Budget team decries delay in completion of Big 4 plan
President Uhuru Kenyatta’s Big Four agenda will be far from being fully realised when he leaves office this year, Parliament’s Budget Policy Statement says as it shines a spotlight on the performance of the Jubilee administration.
Parliament has observed that resource constraints and lack of proper delivery have hampered the success of each of the four pillars that were set to be achieved by 2022. For instance, it notes, under the manufacturing pillar, the target was to increase the share of manufacturing to 15 per cent of gross domestic product (GDP) by 2022.
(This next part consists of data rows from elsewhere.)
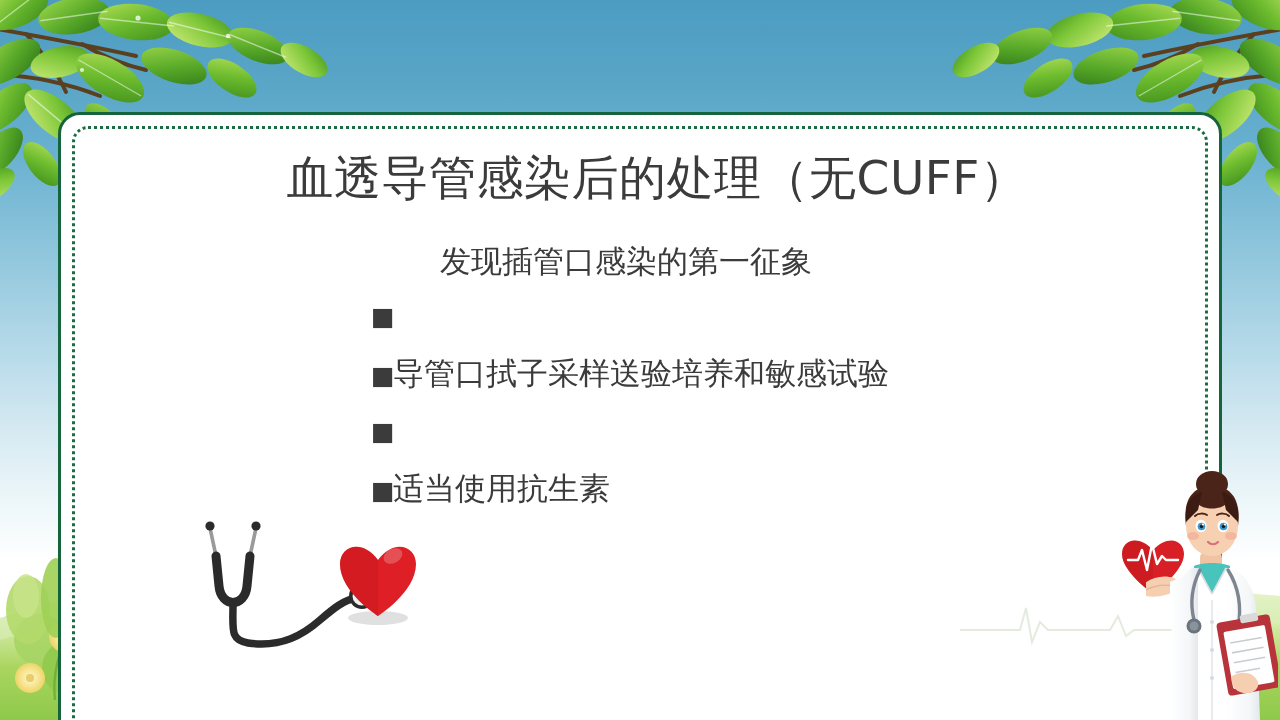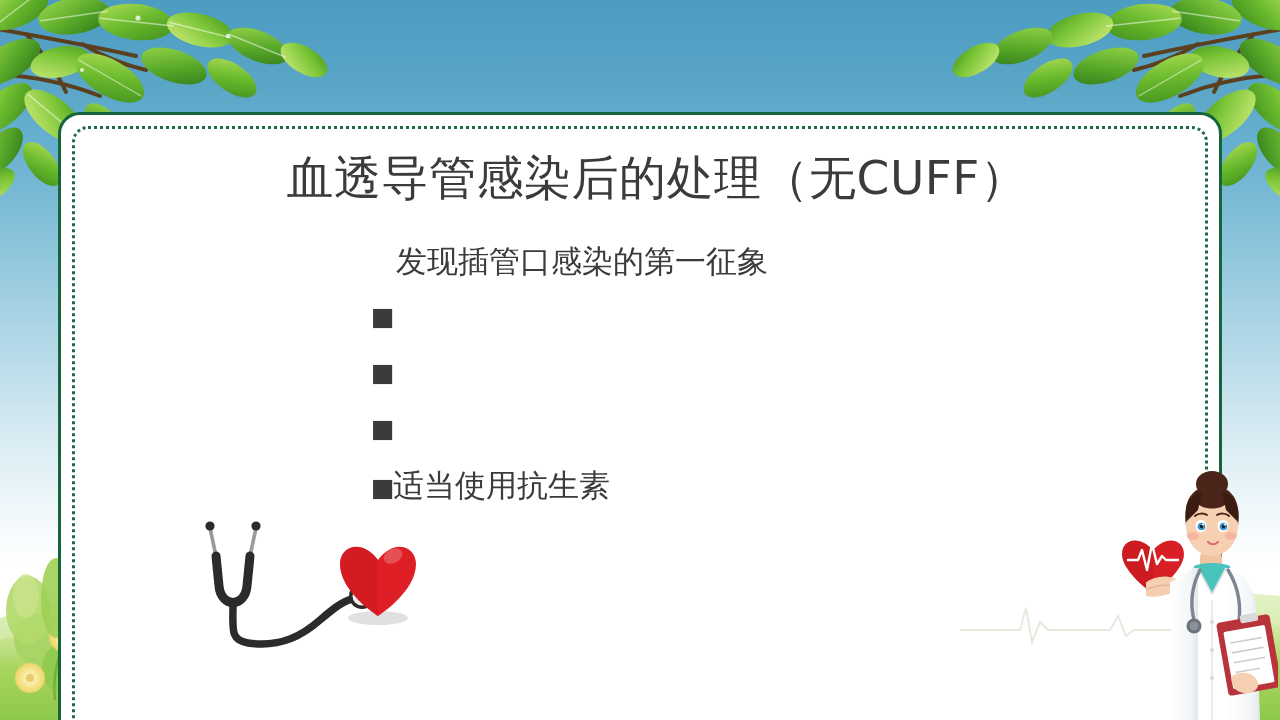--- a/index.html
+++ b/index.html
@@ -107,21 +107,21 @@
     white-space: nowrap;
   }
   .body-line .bullet {
     display: inline-block;
     width: 22px;
     font-size: 25px;
     color: #3b3b3b;
     flex: 0 0 auto;
   }
   .body-line.nobullet .bullet { visibility: hidden; }
-  .body-line.nobullet .text { padding-left: 3px; }
+  .body-line.nobullet .text { padding-left: 3px; margin-left: 44px; }
 
   
   .ecg-heart {
     position: absolute;
     left: 1118px;
     top: 530px;
     width: 70px;
     height: 68px;
   }
 
@@ -509,20 +509,21 @@
     <div class="body-list">
       <div class="body-line nobullet">
         <span class="bullet"></span>
         <span class="text">发现插管口感染的第一征象</span>
       </div>
       <div class="body-line">
         <span class="bullet">■</span>
       </div>
       <div class="body-line">
         <span class="bullet">■</span>
+        <span class="text">导管口拭子采样送验培养和敏感试验</span>
       </div>
       <div class="body-line">
         <span class="bullet">■</span>
       </div>
       <div class="body-line">
         <span class="bullet">■</span>
         <span class="text">适当使用抗生素</span>
       </div>
     </div>
   </div>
“However, the share of manufacturing to GDP is currently estimated at 7.6 per cent,” the Budget Policy Statement for 2022/23 shows. This is lower than where Kenya was in 2018 when manufacturing was contributing 9.2 per cent to the national output. The Big Four commenced in 2018. Competitiveness Industrial Performance Index (CIP) 2020 by the UN indicates that Kenya’s manufacturing sector was ranked at 115 out of 152 countries in the world.
“To achieve high exports, product competitiveness has to be addressed,” said the MPs. The sector has over the years complained about the high of doing business in the country and heavy taxation.
“Ease of Doing Business is a ‘necessary but not sufficient condition to improve growth and prosperity. We must also look at our ability to produce goods for which there is a market at a price and quality that their market is willing to pay for,” Kenya Association Manufacturers chairman Mucai Kunyiha said. He added that while Kenya ranks in the top position within East African Community (EAC) countries in this CIP Index, a lot still needs to be done to be competitive at a global scale.
Under the agriculture pillar, the target was to achieve food and nutrition security by 2022 through large scale and smallholder productivity and agro-processing.
“The committee observes that currently there is a food crisis in some parts of the country with some two million Kenyans facing starvation in more than 20 counties,” the report says.
The most recent Global Hunger Index ranks Kenya at position 87 out of the overall 116 countries.
This is despite reports in the Budget Policy Statement that the country’s food productivity has improved.
The parliamentary committee notes that the key challenge in the agricultural pillar is low productivity which it attributes to the low provision of agricultural extension services, limited access to high-quality fertilizers, overreliance on rain and high post-harvest losses.
Under the health pillar, the target was to reach 100 per cent Universal Health Coverage catering to 50 million Kenyans by 2022. However, as of 2021, only three million Kenyans had registered for the service which is 5.8 per cent of the population. The report notes that the existing are largely due to poor implementation such as equipping hospitals with the equipment and recruiting health workers.
The Departmental Committee of Parliament however said the lack of progress in the implementation was due to a lack of resources. Under the affordable housing pillar, the government has delivered 1,350 housing units so far compared to the promised 500,000 units.
The report notes that the contribution of the Kenya Mortgage Refinance Company remains very minimal in the absence of affordable financing.